Revision tracking records
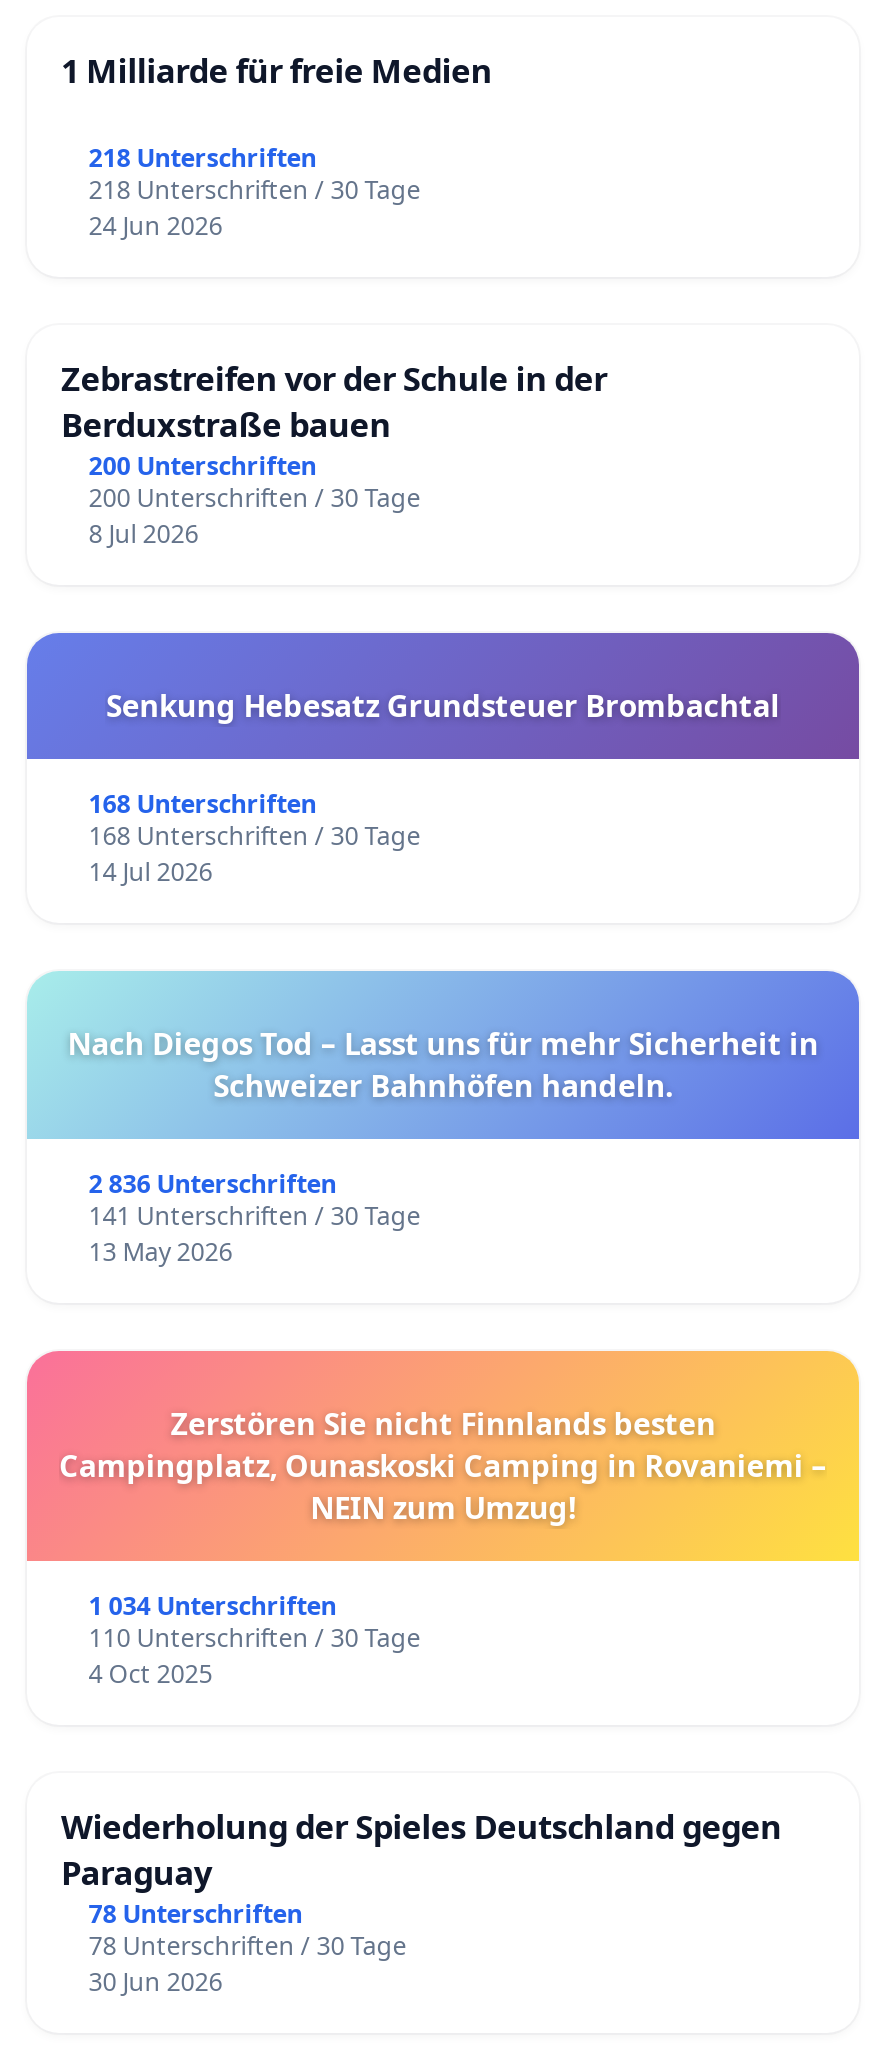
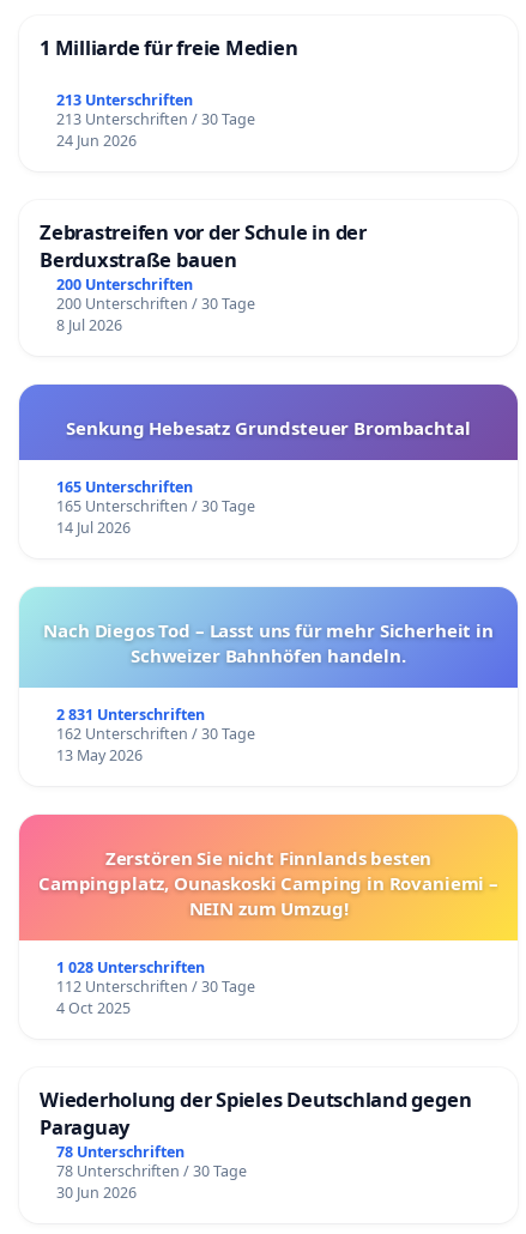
[89,141,317,175] 218 Unterschriften -> [56,90,193,110] 213 Unterschriften
[89,173,421,207] 218 Unterschriften / 30 Tage -> [56,109,255,130] 213 Unterschriften / 30 Tage
[89,787,317,821] 168 Unterschriften -> [56,477,193,497] 165 Unterschriften
[89,819,421,853] 168 Unterschriften / 30 Tage -> [56,496,255,516] 165 Unterschriften / 30 Tage
[89,1167,337,1201] 2 836 Unterschriften -> [56,704,205,725] 2 831 Unterschriften
[89,1199,421,1233] 141 Unterschriften / 30 Tage -> [56,724,255,744] 162 Unterschriften / 30 Tage
[89,1589,337,1623] 1 034 Unterschriften -> [56,957,205,977] 1 028 Unterschriften
[89,1621,421,1655] 110 Unterschriften / 30 Tage -> [56,976,255,997] 112 Unterschriften / 30 Tage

** What this task involves **
Print each record exactly as it stands, leaving the images out.

** Answer to this exercise **
[89,141,317,175] 218 Unterschriften -> [56,90,193,110] 213 Unterschriften
[89,173,421,207] 218 Unterschriften / 30 Tage -> [56,109,255,130] 213 Unterschriften / 30 Tage
[89,787,317,821] 168 Unterschriften -> [56,477,193,497] 165 Unterschriften
[89,819,421,853] 168 Unterschriften / 30 Tage -> [56,496,255,516] 165 Unterschriften / 30 Tage
[89,1167,337,1201] 2 836 Unterschriften -> [56,704,205,725] 2 831 Unterschriften
[89,1199,421,1233] 141 Unterschriften / 30 Tage -> [56,724,255,744] 162 Unterschriften / 30 Tage
[89,1589,337,1623] 1 034 Unterschriften -> [56,957,205,977] 1 028 Unterschriften
[89,1621,421,1655] 110 Unterschriften / 30 Tage -> [56,976,255,997] 112 Unterschriften / 30 Tage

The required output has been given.